— EXERCISE DESCRIPTION —
Some of the lines below need repeating. Reproduce exactly those between the lines holding "(175, 1028) none" and "[72,259,337,274] [72,279,375,294] [72,299,160,314]", inclusive.

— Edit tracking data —
+ + + + +
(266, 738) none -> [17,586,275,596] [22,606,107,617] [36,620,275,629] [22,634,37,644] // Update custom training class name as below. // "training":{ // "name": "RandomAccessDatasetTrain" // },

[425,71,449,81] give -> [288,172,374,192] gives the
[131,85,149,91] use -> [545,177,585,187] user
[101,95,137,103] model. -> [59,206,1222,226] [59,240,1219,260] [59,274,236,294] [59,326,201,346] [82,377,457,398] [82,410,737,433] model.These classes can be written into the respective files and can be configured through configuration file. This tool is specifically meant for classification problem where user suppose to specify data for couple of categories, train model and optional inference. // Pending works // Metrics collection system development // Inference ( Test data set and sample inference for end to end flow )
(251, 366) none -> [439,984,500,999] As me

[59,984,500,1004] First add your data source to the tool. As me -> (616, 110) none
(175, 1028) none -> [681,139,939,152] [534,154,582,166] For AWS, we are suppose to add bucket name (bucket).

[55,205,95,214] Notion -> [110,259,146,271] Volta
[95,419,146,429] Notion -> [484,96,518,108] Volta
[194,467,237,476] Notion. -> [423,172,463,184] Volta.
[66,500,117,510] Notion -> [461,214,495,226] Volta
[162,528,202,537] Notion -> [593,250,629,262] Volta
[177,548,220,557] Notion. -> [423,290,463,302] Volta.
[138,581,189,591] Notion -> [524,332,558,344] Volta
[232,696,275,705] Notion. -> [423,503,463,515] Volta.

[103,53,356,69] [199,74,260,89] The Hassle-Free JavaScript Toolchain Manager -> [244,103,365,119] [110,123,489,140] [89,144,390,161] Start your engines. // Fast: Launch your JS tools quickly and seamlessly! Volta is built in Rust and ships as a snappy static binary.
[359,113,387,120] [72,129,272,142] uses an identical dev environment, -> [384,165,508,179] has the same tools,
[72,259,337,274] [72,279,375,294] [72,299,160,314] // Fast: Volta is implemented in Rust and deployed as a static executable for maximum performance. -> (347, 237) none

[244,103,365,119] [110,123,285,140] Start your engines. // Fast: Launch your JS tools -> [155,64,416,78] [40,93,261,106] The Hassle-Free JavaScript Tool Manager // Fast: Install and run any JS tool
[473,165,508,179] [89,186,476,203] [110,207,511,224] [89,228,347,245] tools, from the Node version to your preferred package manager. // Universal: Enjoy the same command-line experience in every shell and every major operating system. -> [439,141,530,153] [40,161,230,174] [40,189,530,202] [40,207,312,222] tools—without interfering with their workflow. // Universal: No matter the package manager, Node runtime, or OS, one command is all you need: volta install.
+ + + + +
— OUTPUT BELOW —
(175, 1028) none -> [681,139,939,152] [534,154,582,166] For AWS, we are suppose to add bucket name (bucket).

[55,205,95,214] Notion -> [110,259,146,271] Volta
[95,419,146,429] Notion -> [484,96,518,108] Volta
[194,467,237,476] Notion. -> [423,172,463,184] Volta.
[66,500,117,510] Notion -> [461,214,495,226] Volta
[162,528,202,537] Notion -> [593,250,629,262] Volta
[177,548,220,557] Notion. -> [423,290,463,302] Volta.
[138,581,189,591] Notion -> [524,332,558,344] Volta
[232,696,275,705] Notion. -> [423,503,463,515] Volta.

[103,53,356,69] [199,74,260,89] The Hassle-Free JavaScript Toolchain Manager -> [244,103,365,119] [110,123,489,140] [89,144,390,161] Start your engines. // Fast: Launch your JS tools quickly and seamlessly! Volta is built in Rust and ships as a snappy static binary.
[359,113,387,120] [72,129,272,142] uses an identical dev environment, -> [384,165,508,179] has the same tools,
[72,259,337,274] [72,279,375,294] [72,299,160,314] // Fast: Volta is implemented in Rust and deployed as a static executable for maximum performance. -> (347, 237) none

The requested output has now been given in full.